**Dataset records:**
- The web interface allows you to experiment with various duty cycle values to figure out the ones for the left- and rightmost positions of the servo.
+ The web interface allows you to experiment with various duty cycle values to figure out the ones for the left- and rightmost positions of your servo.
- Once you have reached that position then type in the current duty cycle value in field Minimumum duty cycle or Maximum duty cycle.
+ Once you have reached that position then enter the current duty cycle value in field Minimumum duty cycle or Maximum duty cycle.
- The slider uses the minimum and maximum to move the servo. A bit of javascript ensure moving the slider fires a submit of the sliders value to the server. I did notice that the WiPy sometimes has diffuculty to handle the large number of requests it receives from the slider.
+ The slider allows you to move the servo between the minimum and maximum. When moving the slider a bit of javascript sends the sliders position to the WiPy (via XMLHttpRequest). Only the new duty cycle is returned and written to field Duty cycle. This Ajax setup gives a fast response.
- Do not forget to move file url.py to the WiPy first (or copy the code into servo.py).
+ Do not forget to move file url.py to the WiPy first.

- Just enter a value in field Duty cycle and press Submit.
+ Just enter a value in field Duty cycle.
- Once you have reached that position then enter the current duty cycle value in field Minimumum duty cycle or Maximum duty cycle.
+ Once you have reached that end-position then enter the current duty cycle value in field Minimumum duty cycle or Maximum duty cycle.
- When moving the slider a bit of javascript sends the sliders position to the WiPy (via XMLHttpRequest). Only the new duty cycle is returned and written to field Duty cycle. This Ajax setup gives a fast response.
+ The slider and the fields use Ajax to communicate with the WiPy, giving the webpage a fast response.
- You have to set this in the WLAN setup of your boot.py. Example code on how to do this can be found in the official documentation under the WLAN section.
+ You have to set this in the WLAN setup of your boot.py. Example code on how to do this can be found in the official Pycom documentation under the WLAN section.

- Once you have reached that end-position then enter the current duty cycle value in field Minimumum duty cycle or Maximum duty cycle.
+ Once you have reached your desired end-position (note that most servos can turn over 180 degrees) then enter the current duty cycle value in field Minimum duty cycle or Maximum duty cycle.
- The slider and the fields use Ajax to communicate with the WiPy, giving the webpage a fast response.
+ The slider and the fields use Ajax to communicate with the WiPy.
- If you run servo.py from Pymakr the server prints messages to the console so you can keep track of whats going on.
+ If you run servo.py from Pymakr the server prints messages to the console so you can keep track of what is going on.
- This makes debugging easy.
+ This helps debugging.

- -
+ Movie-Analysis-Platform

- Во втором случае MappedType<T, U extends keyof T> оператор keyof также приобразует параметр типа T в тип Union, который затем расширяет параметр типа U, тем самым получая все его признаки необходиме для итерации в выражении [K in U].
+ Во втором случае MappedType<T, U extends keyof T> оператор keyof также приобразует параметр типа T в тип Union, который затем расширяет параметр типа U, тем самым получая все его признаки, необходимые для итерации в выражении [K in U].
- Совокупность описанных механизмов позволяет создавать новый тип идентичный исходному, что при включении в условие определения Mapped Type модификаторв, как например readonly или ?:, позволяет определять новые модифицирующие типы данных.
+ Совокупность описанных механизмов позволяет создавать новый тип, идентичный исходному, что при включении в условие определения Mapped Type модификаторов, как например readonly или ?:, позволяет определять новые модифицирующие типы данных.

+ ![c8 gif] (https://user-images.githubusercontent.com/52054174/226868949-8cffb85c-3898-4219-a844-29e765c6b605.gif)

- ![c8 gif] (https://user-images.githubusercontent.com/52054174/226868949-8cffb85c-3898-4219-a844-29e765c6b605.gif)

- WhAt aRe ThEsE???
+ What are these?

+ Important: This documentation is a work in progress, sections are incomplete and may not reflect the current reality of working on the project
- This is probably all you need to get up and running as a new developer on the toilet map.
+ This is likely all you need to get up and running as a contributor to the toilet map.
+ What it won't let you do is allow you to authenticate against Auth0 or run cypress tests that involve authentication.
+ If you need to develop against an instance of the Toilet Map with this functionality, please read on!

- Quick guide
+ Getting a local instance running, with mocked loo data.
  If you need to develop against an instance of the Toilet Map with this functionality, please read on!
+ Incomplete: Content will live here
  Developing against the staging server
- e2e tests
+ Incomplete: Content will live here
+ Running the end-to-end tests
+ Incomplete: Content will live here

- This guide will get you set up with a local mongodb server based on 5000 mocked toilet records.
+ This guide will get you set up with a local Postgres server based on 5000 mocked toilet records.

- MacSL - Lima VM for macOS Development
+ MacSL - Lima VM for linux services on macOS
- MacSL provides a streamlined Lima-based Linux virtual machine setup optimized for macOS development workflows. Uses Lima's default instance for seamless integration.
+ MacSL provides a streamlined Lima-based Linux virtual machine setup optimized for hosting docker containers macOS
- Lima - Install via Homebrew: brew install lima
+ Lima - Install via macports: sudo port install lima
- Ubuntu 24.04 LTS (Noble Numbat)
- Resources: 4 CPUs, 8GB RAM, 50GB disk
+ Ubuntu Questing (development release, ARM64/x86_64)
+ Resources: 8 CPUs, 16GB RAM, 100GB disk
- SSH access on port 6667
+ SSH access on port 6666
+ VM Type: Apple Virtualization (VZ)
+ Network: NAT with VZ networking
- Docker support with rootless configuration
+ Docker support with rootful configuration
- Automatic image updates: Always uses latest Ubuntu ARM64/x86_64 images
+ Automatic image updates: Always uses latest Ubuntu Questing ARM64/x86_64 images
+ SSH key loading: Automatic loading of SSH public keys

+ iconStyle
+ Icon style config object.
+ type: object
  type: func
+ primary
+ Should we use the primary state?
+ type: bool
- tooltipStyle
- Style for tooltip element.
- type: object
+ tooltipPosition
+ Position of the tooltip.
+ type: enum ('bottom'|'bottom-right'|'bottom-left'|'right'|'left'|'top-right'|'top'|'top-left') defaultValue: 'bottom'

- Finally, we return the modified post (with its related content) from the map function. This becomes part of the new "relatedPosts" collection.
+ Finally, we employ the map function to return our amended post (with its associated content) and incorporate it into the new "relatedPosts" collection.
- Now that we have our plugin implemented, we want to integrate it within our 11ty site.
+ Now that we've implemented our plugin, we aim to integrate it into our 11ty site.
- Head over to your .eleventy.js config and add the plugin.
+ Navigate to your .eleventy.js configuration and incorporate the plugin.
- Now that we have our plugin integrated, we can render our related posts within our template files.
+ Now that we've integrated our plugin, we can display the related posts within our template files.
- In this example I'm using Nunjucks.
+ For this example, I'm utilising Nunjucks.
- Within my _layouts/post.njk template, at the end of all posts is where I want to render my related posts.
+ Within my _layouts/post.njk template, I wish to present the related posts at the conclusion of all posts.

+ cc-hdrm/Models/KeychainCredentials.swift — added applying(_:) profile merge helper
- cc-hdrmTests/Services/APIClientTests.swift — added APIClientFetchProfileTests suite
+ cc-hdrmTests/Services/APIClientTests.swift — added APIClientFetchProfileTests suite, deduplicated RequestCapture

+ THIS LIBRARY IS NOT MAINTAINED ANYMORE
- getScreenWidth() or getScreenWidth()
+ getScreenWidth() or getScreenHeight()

**Work item:** Taking the entries above, write out exactly each line from the one holding "with VZ networking" to the one holding "Finally, we employ", both included, and stop there.

**Answer box:**
+ Network: NAT with VZ networking
- Docker support with rootless configuration
+ Docker support with rootful configuration
- Automatic image updates: Always uses latest Ubuntu ARM64/x86_64 images
+ Automatic image updates: Always uses latest Ubuntu Questing ARM64/x86_64 images
+ SSH key loading: Automatic loading of SSH public keys

+ iconStyle
+ Icon style config object.
+ type: object
  type: func
+ primary
+ Should we use the primary state?
+ type: bool
- tooltipStyle
- Style for tooltip element.
- type: object
+ tooltipPosition
+ Position of the tooltip.
+ type: enum ('bottom'|'bottom-right'|'bottom-left'|'right'|'left'|'top-right'|'top'|'top-left') defaultValue: 'bottom'

- Finally, we return the modified post (with its related content) from the map function. This becomes part of the new "relatedPosts" collection.
+ Finally, we employ the map function to return our amended post (with its associated content) and incorporate it into the new "relatedPosts" collection.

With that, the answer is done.